Every record must be reproduced exactly. Leave none out.
(Available data)
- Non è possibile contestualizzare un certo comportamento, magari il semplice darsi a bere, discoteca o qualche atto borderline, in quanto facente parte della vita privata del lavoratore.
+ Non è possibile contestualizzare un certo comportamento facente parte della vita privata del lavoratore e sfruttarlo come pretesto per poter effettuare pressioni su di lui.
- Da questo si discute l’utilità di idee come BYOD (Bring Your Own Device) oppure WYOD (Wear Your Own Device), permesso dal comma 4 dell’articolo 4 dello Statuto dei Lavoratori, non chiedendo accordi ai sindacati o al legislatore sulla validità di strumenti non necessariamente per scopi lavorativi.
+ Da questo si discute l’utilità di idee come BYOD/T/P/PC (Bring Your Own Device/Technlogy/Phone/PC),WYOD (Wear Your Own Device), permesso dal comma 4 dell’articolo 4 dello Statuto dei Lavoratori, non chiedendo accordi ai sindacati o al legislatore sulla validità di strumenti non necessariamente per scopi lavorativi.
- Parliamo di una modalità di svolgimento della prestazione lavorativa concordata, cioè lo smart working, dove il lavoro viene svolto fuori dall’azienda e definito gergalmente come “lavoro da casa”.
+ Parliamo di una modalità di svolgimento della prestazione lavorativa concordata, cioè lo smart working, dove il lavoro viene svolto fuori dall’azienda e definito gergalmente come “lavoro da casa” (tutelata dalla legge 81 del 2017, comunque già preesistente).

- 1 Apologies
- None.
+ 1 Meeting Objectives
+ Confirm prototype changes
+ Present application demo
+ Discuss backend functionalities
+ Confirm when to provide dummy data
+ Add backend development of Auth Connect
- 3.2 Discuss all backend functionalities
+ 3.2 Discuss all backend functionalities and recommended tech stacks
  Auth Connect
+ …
(End Available data)
*Finished exercise*:
- Non è possibile contestualizzare un certo comportamento, magari il semplice darsi a bere, discoteca o qualche atto borderline, in quanto facente parte della vita privata del lavoratore.
+ Non è possibile contestualizzare un certo comportamento facente parte della vita privata del lavoratore e sfruttarlo come pretesto per poter effettuare pressioni su di lui.
- Da questo si discute l’utilità di idee come BYOD (Bring Your Own Device) oppure WYOD (Wear Your Own Device), permesso dal comma 4 dell’articolo 4 dello Statuto dei Lavoratori, non chiedendo accordi ai sindacati o al legislatore sulla validità di strumenti non necessariamente per scopi lavorativi.
+ Da questo si discute l’utilità di idee come BYOD/T/P/PC (Bring Your Own Device/Technlogy/Phone/PC),WYOD (Wear Your Own Device), permesso dal comma 4 dell’articolo 4 dello Statuto dei Lavoratori, non chiedendo accordi ai sindacati o al legislatore sulla validità di strumenti non necessariamente per scopi lavorativi.
- Parliamo di una modalità di svolgimento della prestazione lavorativa concordata, cioè lo smart working, dove il lavoro viene svolto fuori dall’azienda e definito gergalmente come “lavoro da casa”.
+ Parliamo di una modalità di svolgimento della prestazione lavorativa concordata, cioè lo smart working, dove il lavoro viene svolto fuori dall’azienda e definito gergalmente come “lavoro da casa” (tutelata dalla legge 81 del 2017, comunque già preesistente).

- 1 Apologies
- None.
+ 1 Meeting Objectives
+ Confirm prototype changes
+ Present application demo
+ Discuss backend functionalities
+ Confirm when to provide dummy data
+ Add backend development of Auth Connect
- 3.2 Discuss all backend functionalities
+ 3.2 Discuss all backend functionalities and recommended tech stacks
  Auth Connect
+ …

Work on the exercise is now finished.